§ About this task
Your job with the data below is to output exactly the lines from the one holding "- If issues" down to the one holding "5: Record and Report Results", both included, and no others.

§ Data in this exercise
****************

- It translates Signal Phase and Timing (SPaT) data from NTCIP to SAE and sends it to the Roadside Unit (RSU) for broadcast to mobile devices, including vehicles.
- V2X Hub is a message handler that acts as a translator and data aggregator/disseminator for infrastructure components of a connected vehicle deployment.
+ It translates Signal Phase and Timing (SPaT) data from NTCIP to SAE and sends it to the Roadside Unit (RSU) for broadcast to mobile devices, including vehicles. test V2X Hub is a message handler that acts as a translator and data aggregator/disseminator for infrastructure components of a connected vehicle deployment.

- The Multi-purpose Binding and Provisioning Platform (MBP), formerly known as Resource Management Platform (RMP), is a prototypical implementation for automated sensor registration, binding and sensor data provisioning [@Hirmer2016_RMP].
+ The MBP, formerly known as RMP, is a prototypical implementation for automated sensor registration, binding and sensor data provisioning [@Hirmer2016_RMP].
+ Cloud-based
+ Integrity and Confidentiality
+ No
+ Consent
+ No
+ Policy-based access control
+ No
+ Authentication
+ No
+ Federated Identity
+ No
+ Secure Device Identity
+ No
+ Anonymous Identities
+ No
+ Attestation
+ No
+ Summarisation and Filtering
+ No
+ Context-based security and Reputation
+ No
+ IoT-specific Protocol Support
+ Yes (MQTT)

****************

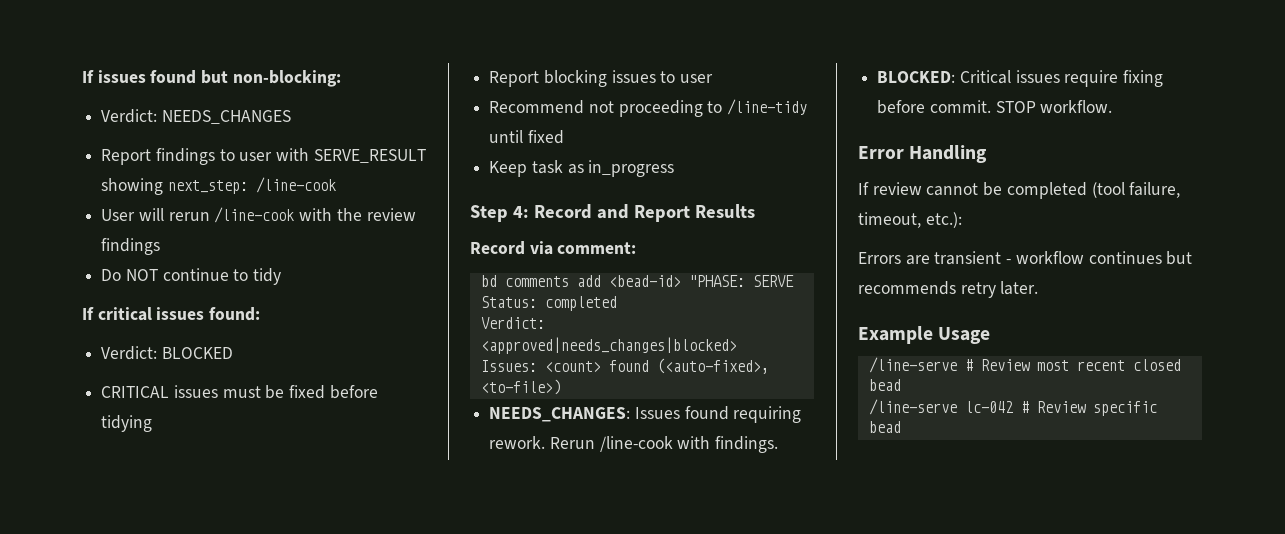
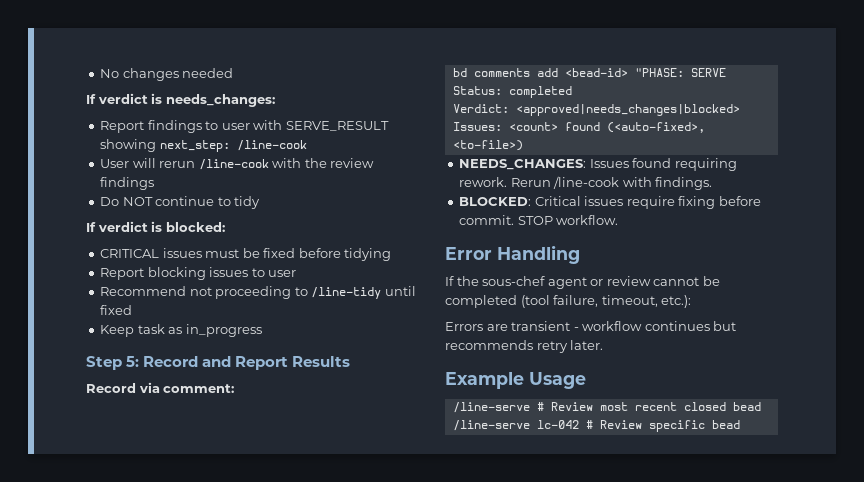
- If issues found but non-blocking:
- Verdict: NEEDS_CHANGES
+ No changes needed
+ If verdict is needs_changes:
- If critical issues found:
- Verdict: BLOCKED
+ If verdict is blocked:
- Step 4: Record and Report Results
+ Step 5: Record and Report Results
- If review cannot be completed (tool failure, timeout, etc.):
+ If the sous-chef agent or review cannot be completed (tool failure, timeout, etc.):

****************

§ Task output
- If issues found but non-blocking:
- Verdict: NEEDS_CHANGES
+ No changes needed
+ If verdict is needs_changes:
- If critical issues found:
- Verdict: BLOCKED
+ If verdict is blocked:
- Step 4: Record and Report Results
+ Step 5: Record and Report Results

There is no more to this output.